Exercise directions:
Images within the entries are to be omitted; the remainder must be reproduced exactly.

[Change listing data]
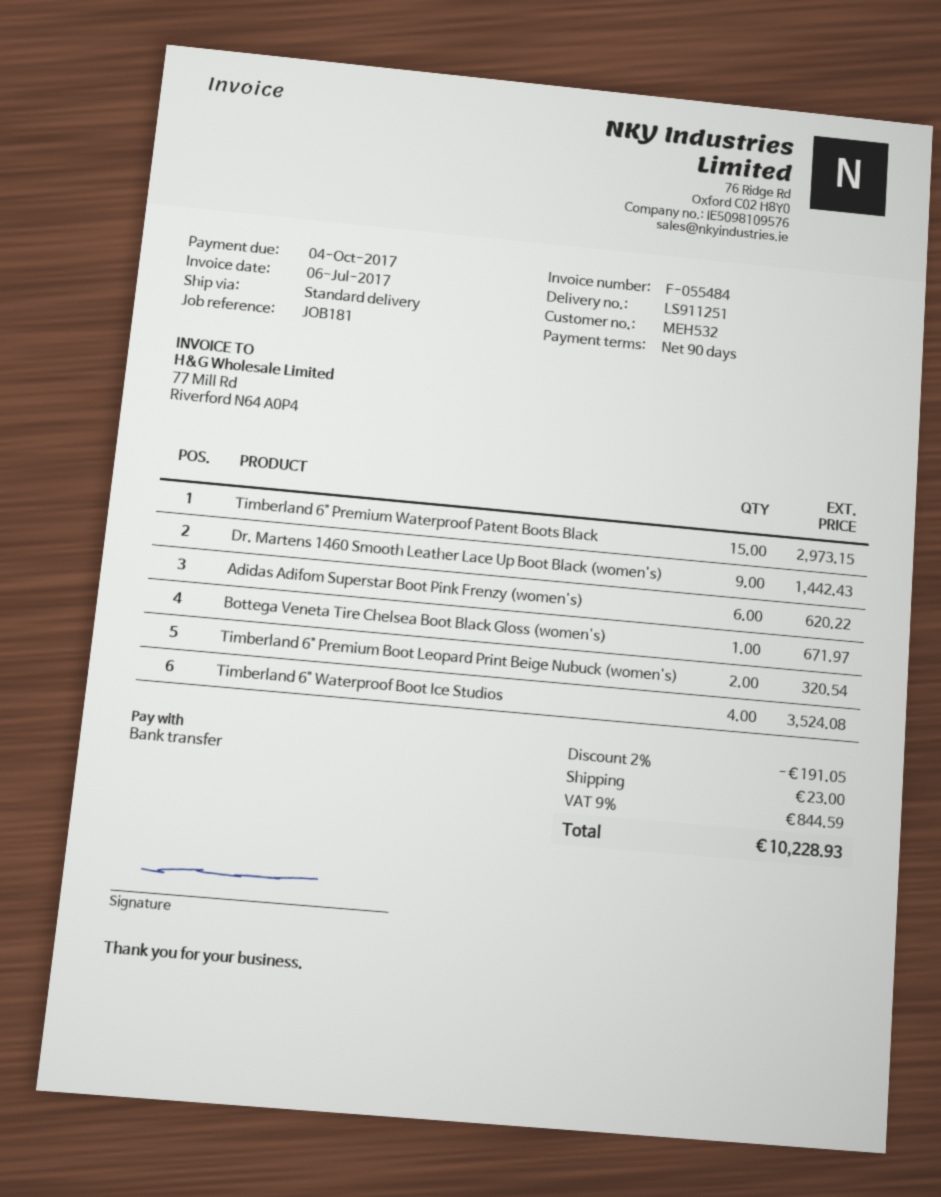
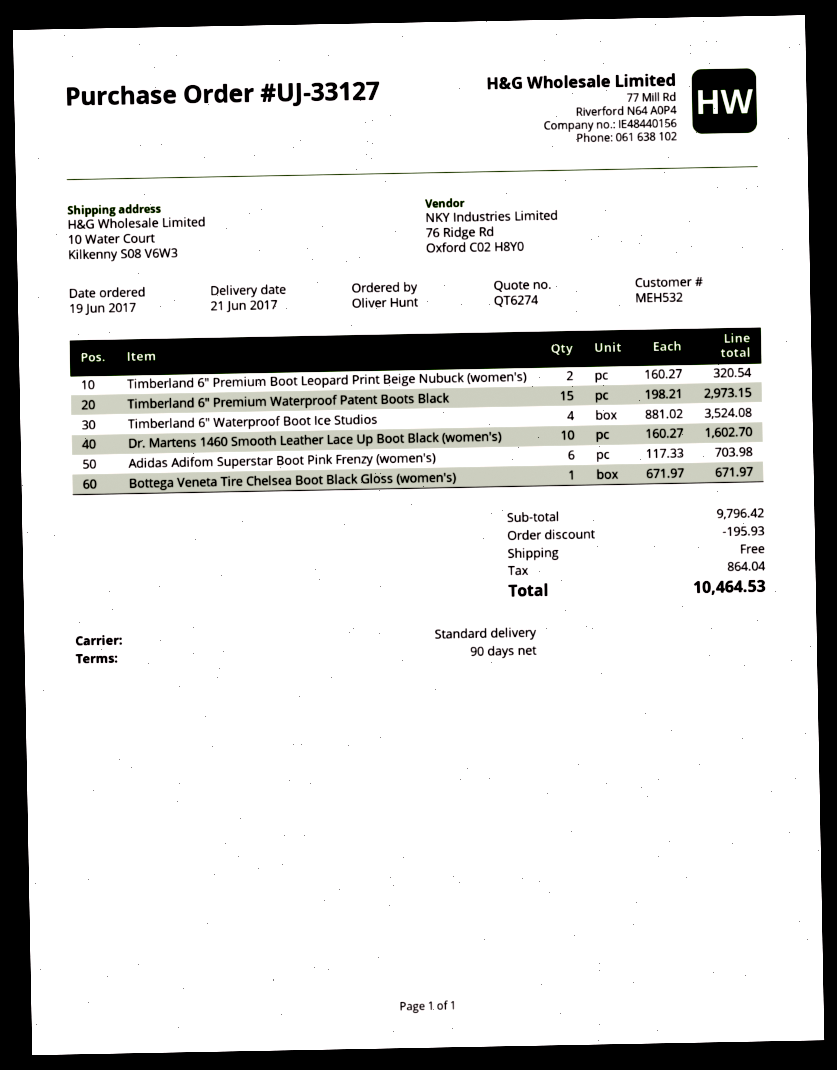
Dr. Martens 1460 Smooth Leather Lace Up Boot Black (women's): 9 for 1442.43 -> 10 for 1602.70
Adidas Adifom Superstar Boot Pink Frenzy (women's): 6 for 620.22 -> 6 for 703.98
discount: 191.05 -> 195.93
shipping: 23.00 -> 0.00
tax: 844.59 -> 864.04
total: 10228.93 -> 10464.53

Written answer:
Dr. Martens 1460 Smooth Leather Lace Up Boot Black (women's): 9 for 1442.43 -> 10 for 1602.70
Adidas Adifom Superstar Boot Pink Frenzy (women's): 6 for 620.22 -> 6 for 703.98
discount: 191.05 -> 195.93
shipping: 23.00 -> 0.00
tax: 844.59 -> 864.04
total: 10228.93 -> 10464.53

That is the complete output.